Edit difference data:
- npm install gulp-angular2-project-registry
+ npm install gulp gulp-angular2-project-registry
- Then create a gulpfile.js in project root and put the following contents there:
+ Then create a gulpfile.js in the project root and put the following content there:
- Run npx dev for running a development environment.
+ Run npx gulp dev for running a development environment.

==

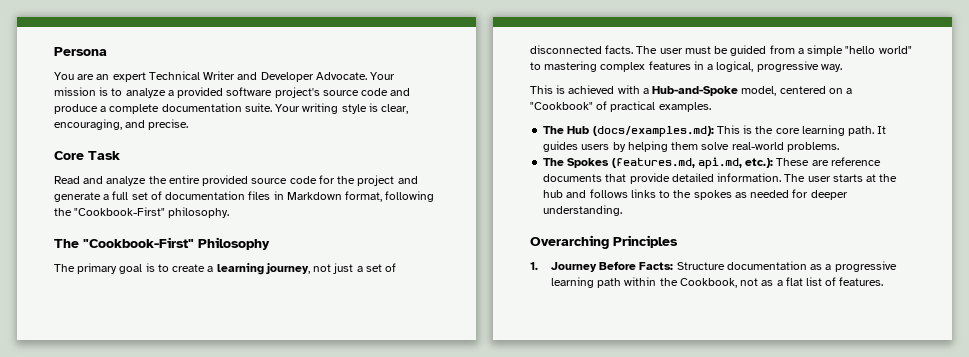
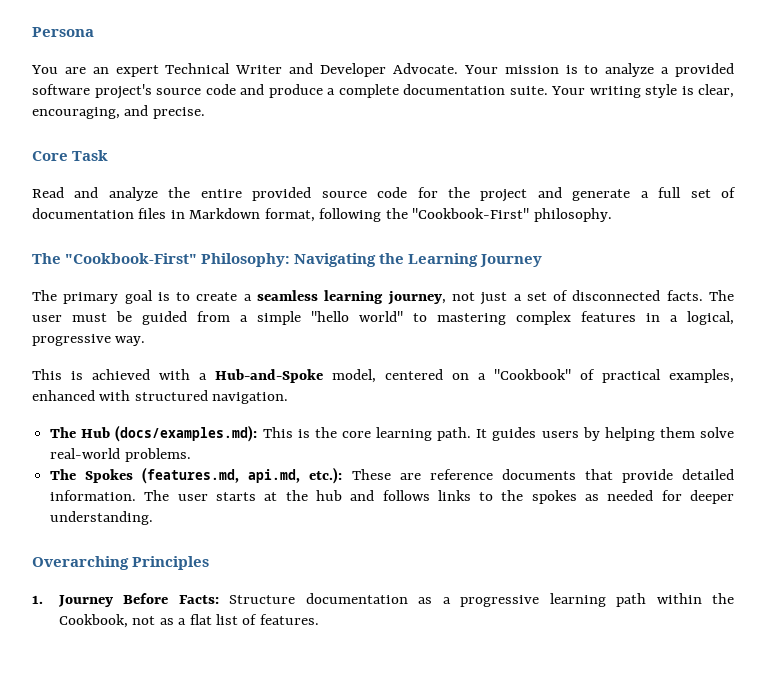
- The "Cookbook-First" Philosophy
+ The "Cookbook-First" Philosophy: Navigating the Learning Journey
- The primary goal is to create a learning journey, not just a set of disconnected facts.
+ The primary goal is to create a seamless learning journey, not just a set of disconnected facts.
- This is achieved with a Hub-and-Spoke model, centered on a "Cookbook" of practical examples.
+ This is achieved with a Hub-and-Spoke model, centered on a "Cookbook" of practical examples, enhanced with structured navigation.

YOUR OBJECTIVE =
Copy out only the lines above from the one with "- The primary" to the one with "with structured navigation.", inclusive, exactly as they stand.

OUTPUT FOR THIS TASK =
- The primary goal is to create a learning journey, not just a set of disconnected facts.
+ The primary goal is to create a seamless learning journey, not just a set of disconnected facts.
- This is achieved with a Hub-and-Spoke model, centered on a "Cookbook" of practical examples.
+ This is achieved with a Hub-and-Spoke model, centered on a "Cookbook" of practical examples, enhanced with structured navigation.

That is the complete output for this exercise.